We designed a “Stress Game Experiment” aiming at studying how to increase the task performance of users by tuning the robot’s behavior so as to influence the individual’s level of arousal. In our experimental design, we would like to verify (1) the effectiveness of personality-based coaching style in a non-rehabilitation context, (2) the correlation between stress elicitor and human’s heart rate variability, and (3) the difference in heart rate variability between introvert and extrovert.

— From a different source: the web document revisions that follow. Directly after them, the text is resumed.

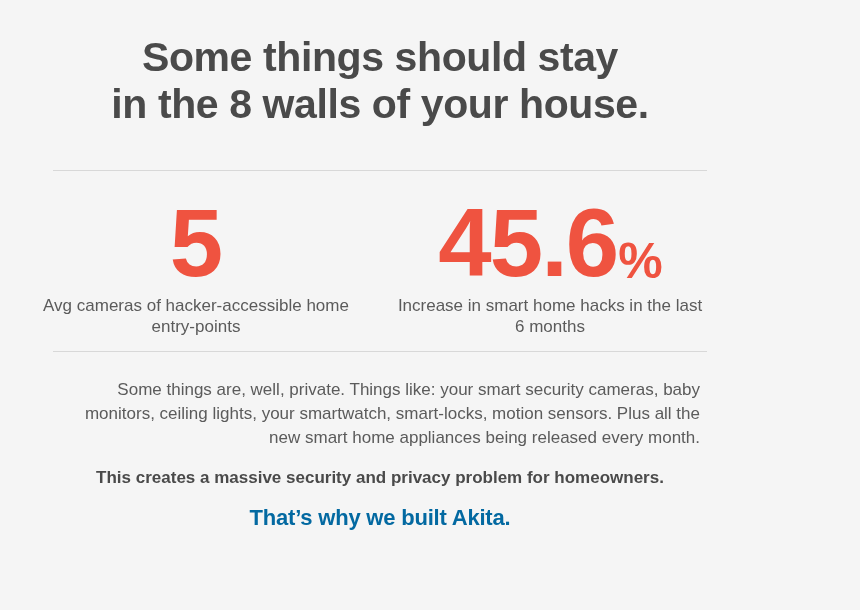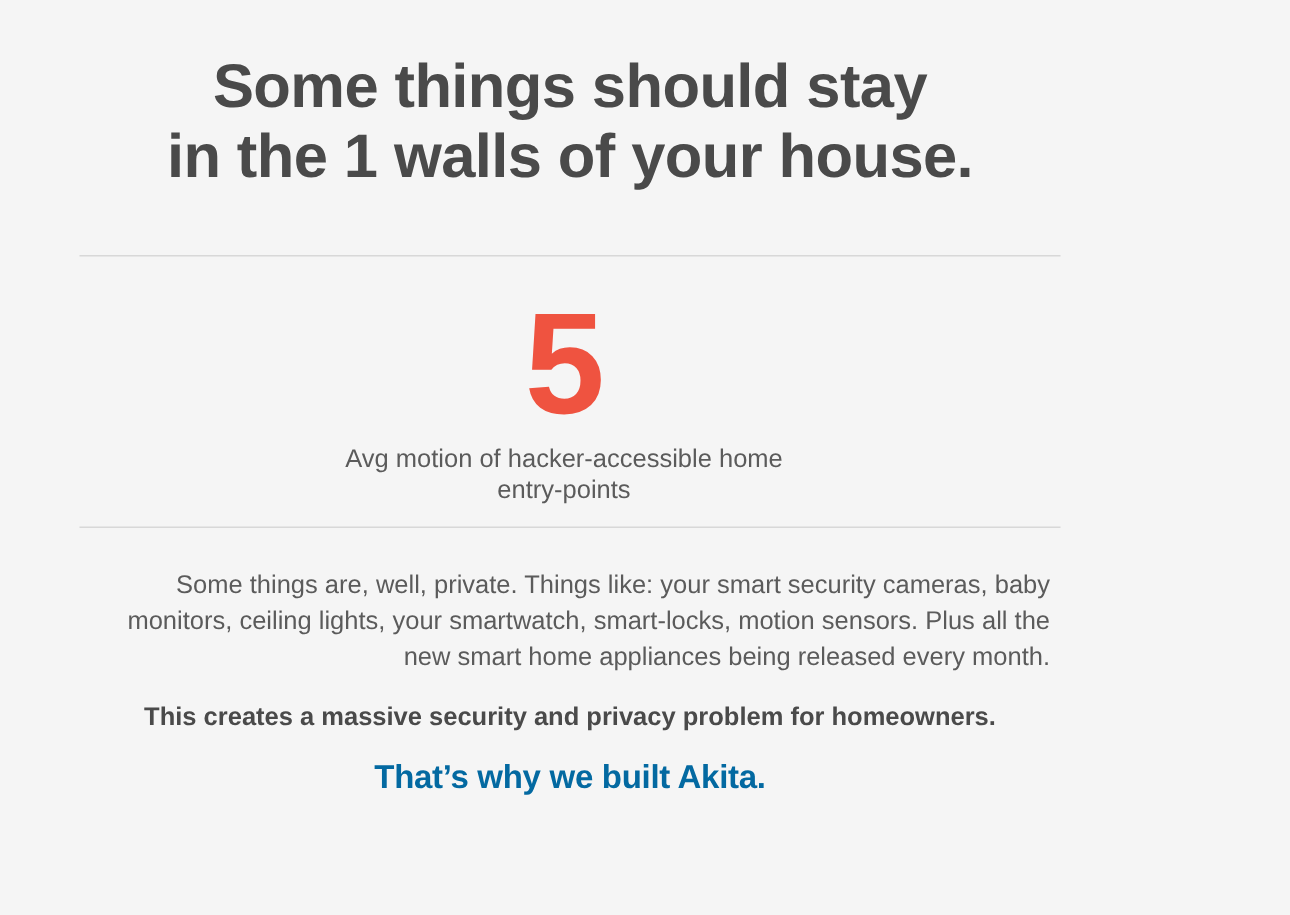--- a/index.html
+++ b/index.html
@@ -140,7 +140,7 @@
 
   <h1 class="headline">
     <span class="headline-line">Some things should stay</span>
-    <span class="headline-line">in the 1 walls of your house.</span>
+    <span class="headline-line">in the 8 walls of your house.</span>
   </h1>
 
   <hr class="divider divider-top">

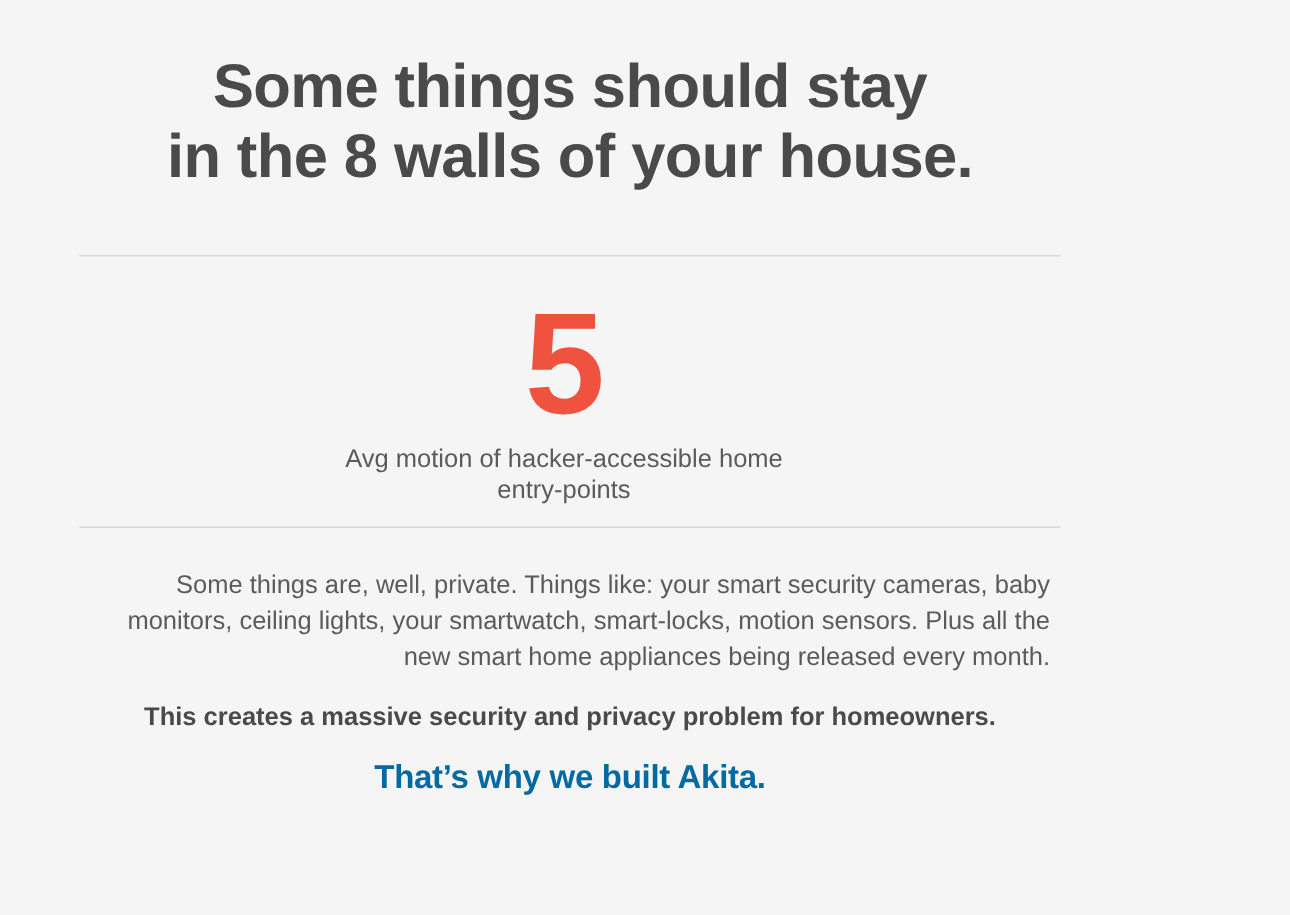--- a/index.html
+++ b/index.html
@@ -155,6 +155,13 @@
       <div class="stat-caption">Avg motion of hacker-accessible home entry-points</div>
     </div>
 
+    <div class="stat stat-right">
+      <div class="stat-value">
+        <span class="stat-number">45.6</span>
+        <span class="stat-suffix">%</span>
+      </div>
+      <div class="stat-caption">Increase in smart home hacks in the last 6 months</div>
+    </div>
 
   </div>
 

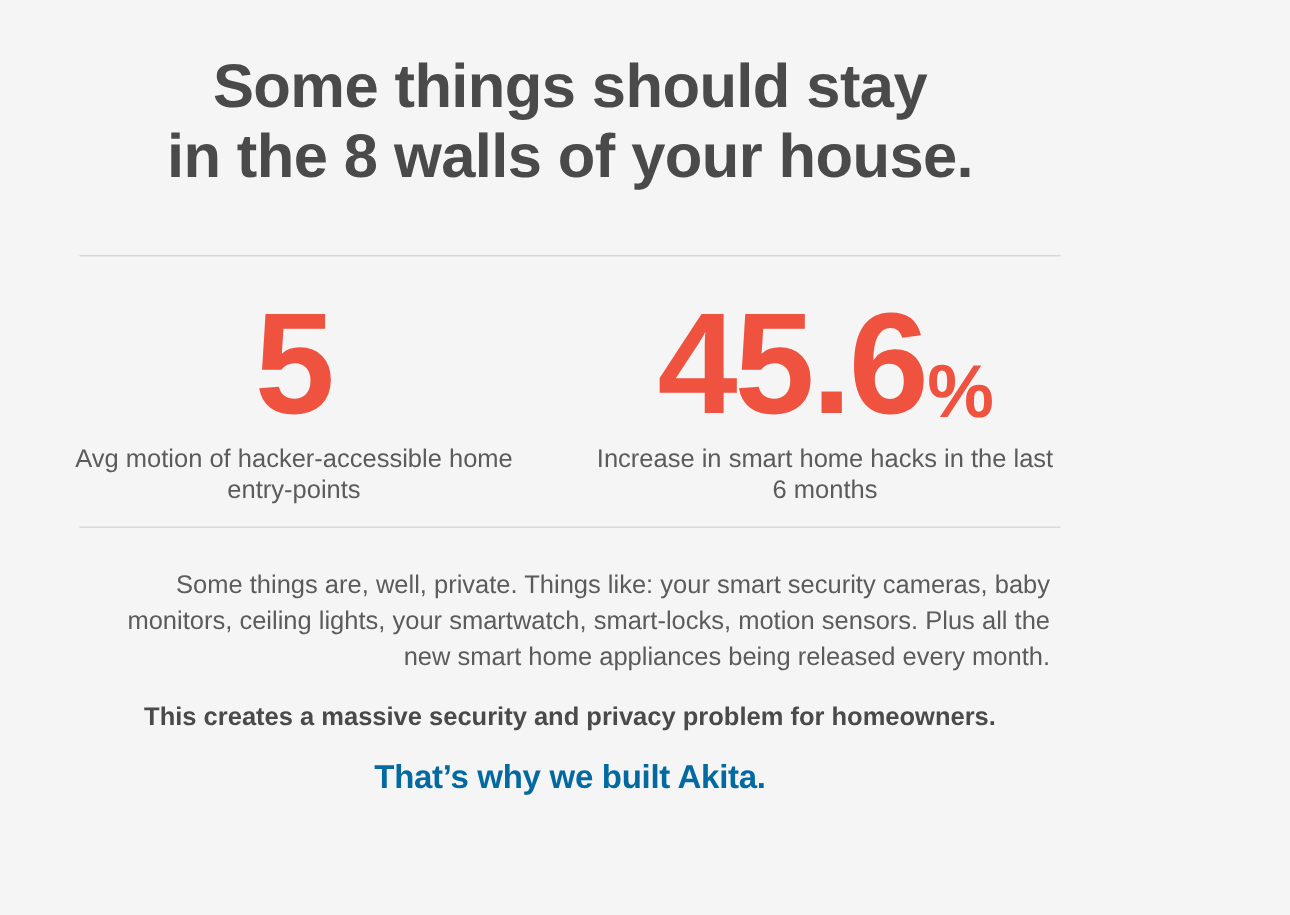--- a/index.html
+++ b/index.html
@@ -152,7 +152,7 @@
         <span class="stat-number">5</span>
         <span class="stat-suffix"></span>
       </div>
-      <div class="stat-caption">Avg motion of hacker-accessible home entry-points</div>
+      <div class="stat-caption">Avg cameras of hacker-accessible home entry-points</div>
     </div>
 
     <div class="stat stat-right">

The rest of the paper is structured as following: Sect. 2 describes the system test-bed (the robot, the game, and the ECG sensors); Sect. 3 presents the system architecture; Sects. 4 and 5 depict the experimental design and the hypotheses; Sects. 6 and 7 discuss the results obtained, and finally conclusions and future work are given in Sect. 8.

2 System Testbed

The goal of our “Stress Game” is to evaluate the robot’s capability of increasing human’s task performance and interest to the game. The game is intended to elicit stress and thus frustration into the player. The robot continuously monitors the on-going performance of the player (and therefore his/her state of frustration) and acts accordingly so as to help to lower the player’s frustration level and to enhance his/her task performance.

2.1 Robot Test-bed

The experimental test-bed used in this study is the humanoid Nao robot developed by Aldebaran Robotics.Footnote 1 Nao is a \(25\) degrees of freedom robot, equipped with an inertial sensor, two cameras, eyes eight full-color RGB LEDs, and many other sensors, including a sonar, which allows it to comprehend its environment with stability and precision. Nao is also equipped with a voice synthesizer and \(2\) speakers enabling vocal communication.

2.2 Stress Game

“Operation” board game is a game that tests players’ hand–eye coordination and fine motor skills. It consists of an “operating table” with a comic likeness of a patient (nicknamed “Cavity Sam”) drawn. On the surface, there are 13 openings filled with various funny little objects (see Fig. 2). The player has to extract the objects from the openings with the help of a pair of tweezers without touching the edges. The game was instrumented so as to be connected to the computer by using a Phidget interface kit.Footnote 2 Everytime the edges of an opening are touched a signal is sent by the Phidget interface to the computer. Moreover, the player has to push a button so as to validate that an object has been successfully removed from the board. The button is also connected to the Phidget interface.

2.3 Shimmer ECG Sensor

It is well known from the psychology literature that internal motivational processes (thoughts and feelings) activate, intensify, or energize observable behaviors [11]. The author in [15] posits that the motivational state (i.e., emotional state), representable under two parameters of valence (positive or negative) and arousal (high or low), is highly correlated to the physiological signals, such as skin conductivity, heart rate, and blood pressure. In our experiment, we used heart rate as an indicator for the stress level of the player.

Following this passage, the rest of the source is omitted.